§ Exercise instructions: Leaving the pictures aside, repeat the entries exactly.

------ Input material

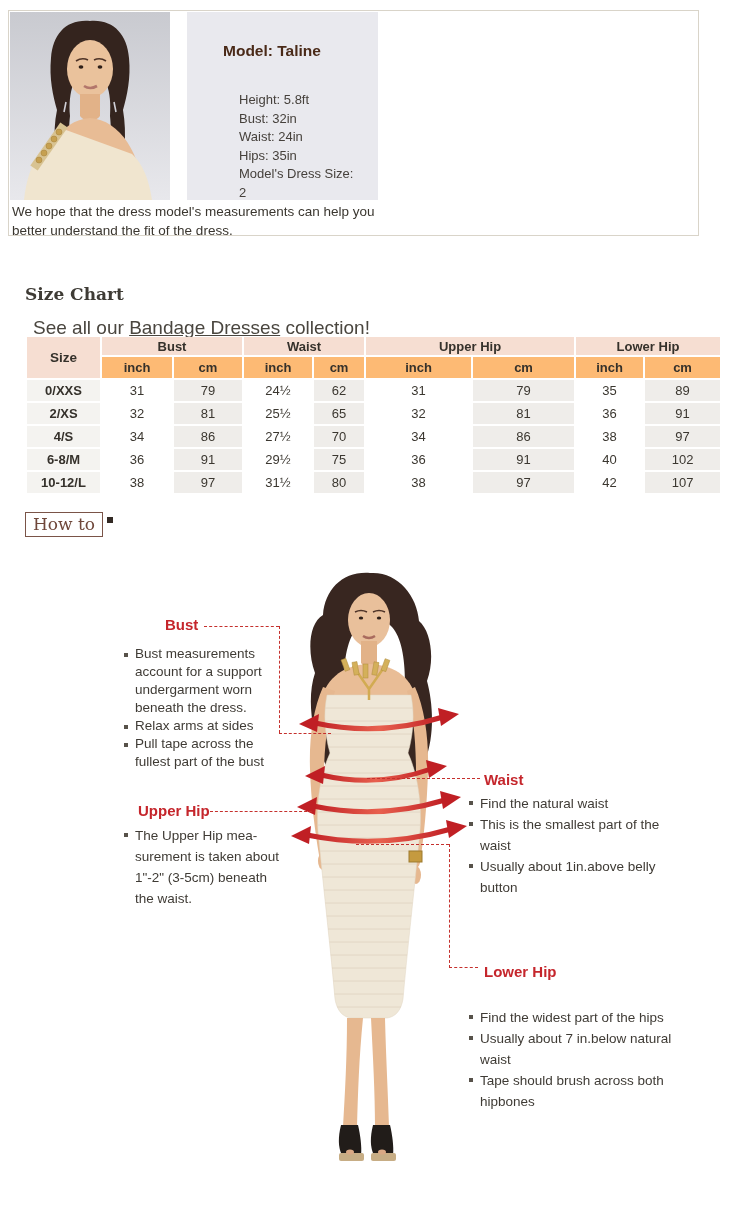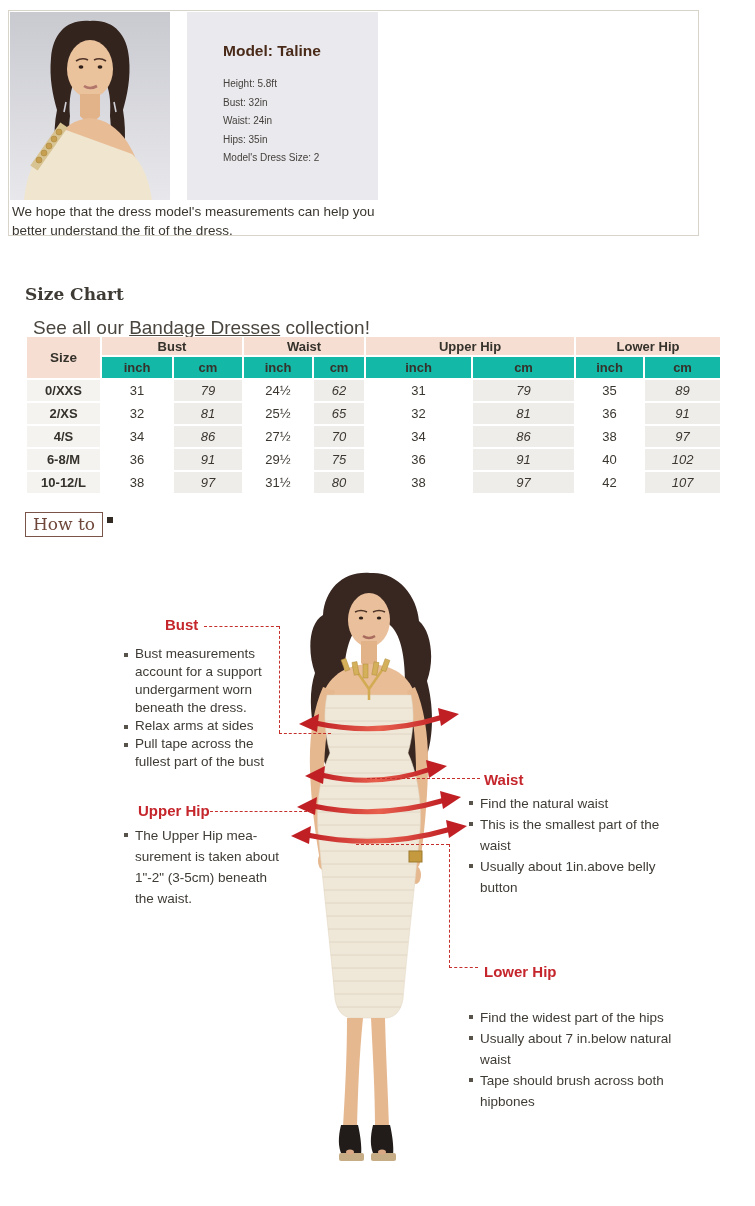"Height: 5.8ft" .info-lines { font-size: 10px -> 13px; margin: 0 -> 16px }
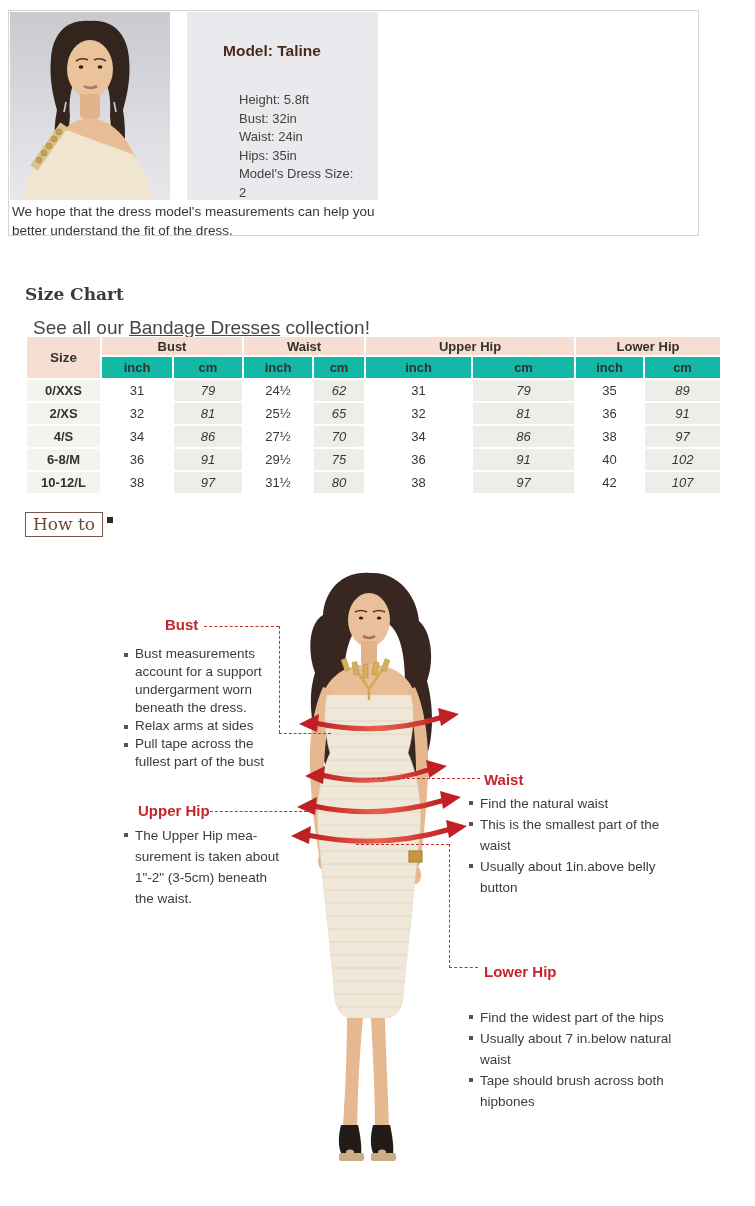"inch" th.u { background: #14b8a6 -> #fdba74 }
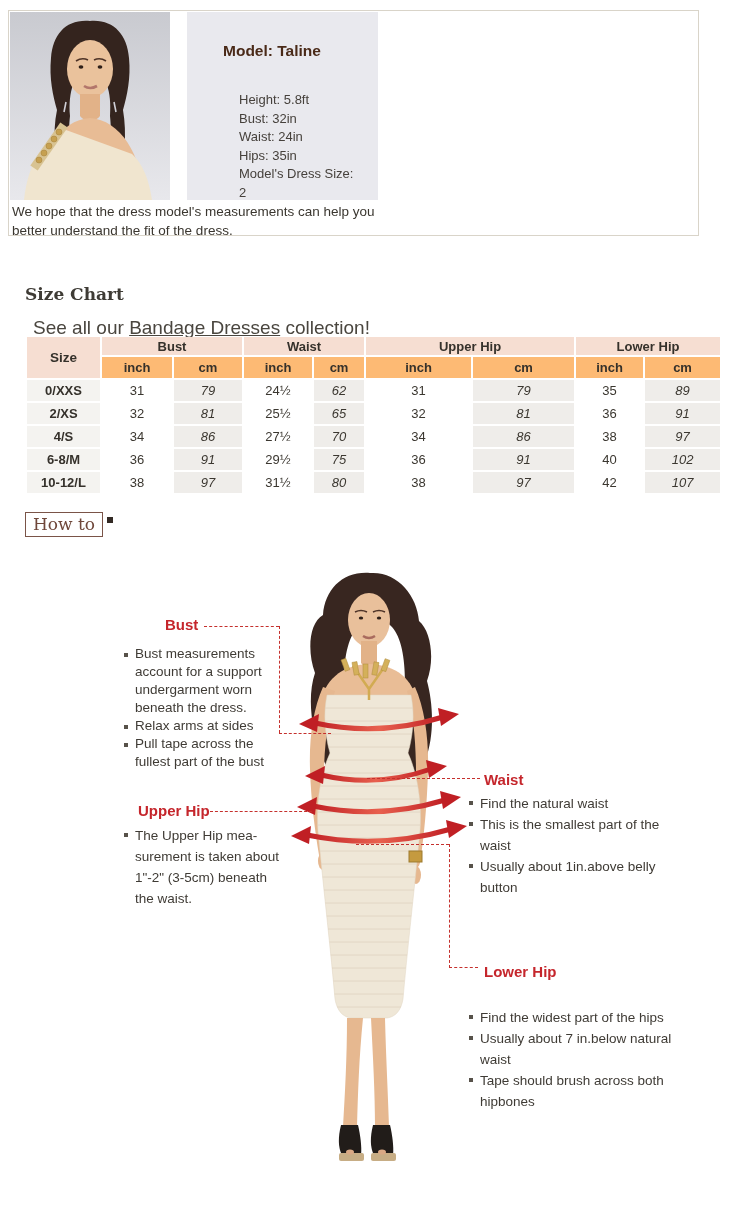"79" td.c-cm { font-style: italic -> none }
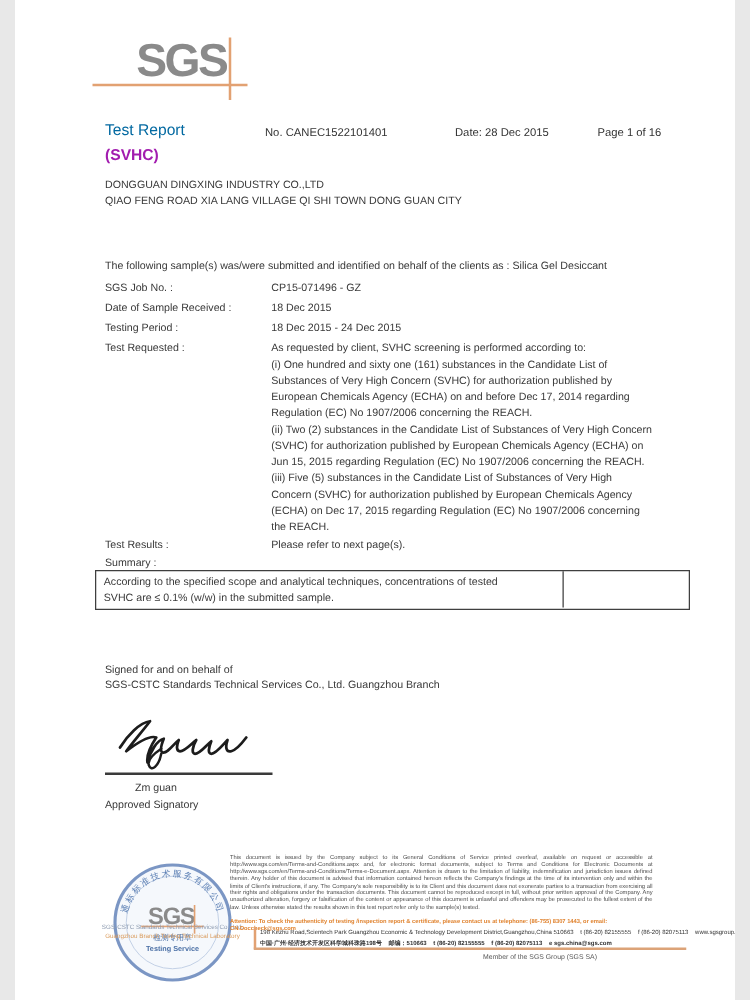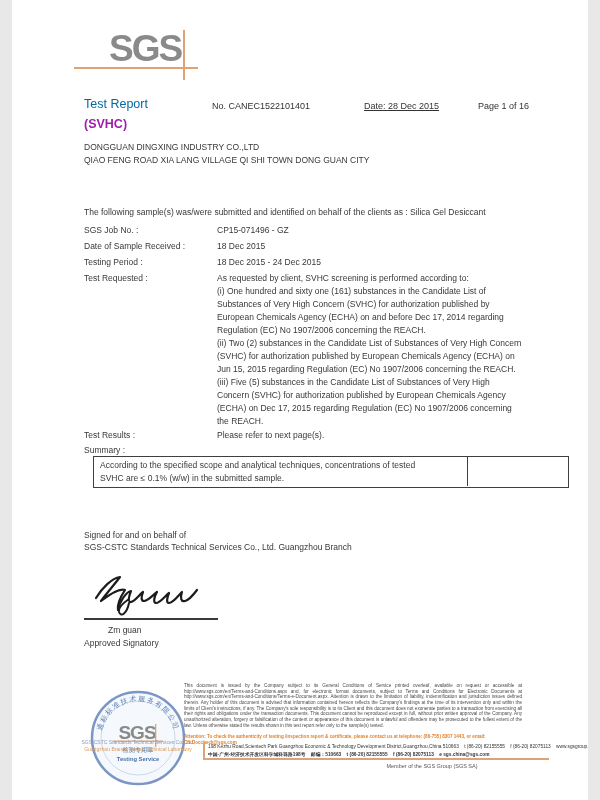"Date: 28 Dec 2015" .meta.date { text-decoration: underline -> none }
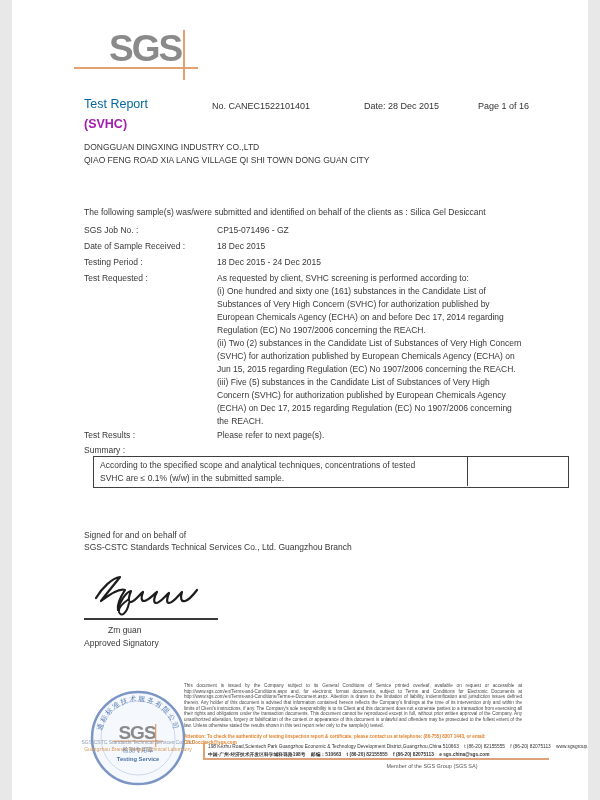"According to the specified scope" .sum-table { left: 81px -> 64px }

------------

§ Task answer:
"Height: 5.8ft" .info-lines { font-size: 10px -> 13px; margin: 0 -> 16px }
"inch" th.u { background: #14b8a6 -> #fdba74 }
"79" td.c-cm { font-style: italic -> none }
"Date: 28 Dec 2015" .meta.date { text-decoration: underline -> none }
"According to the specified scope" .sum-table { left: 81px -> 64px }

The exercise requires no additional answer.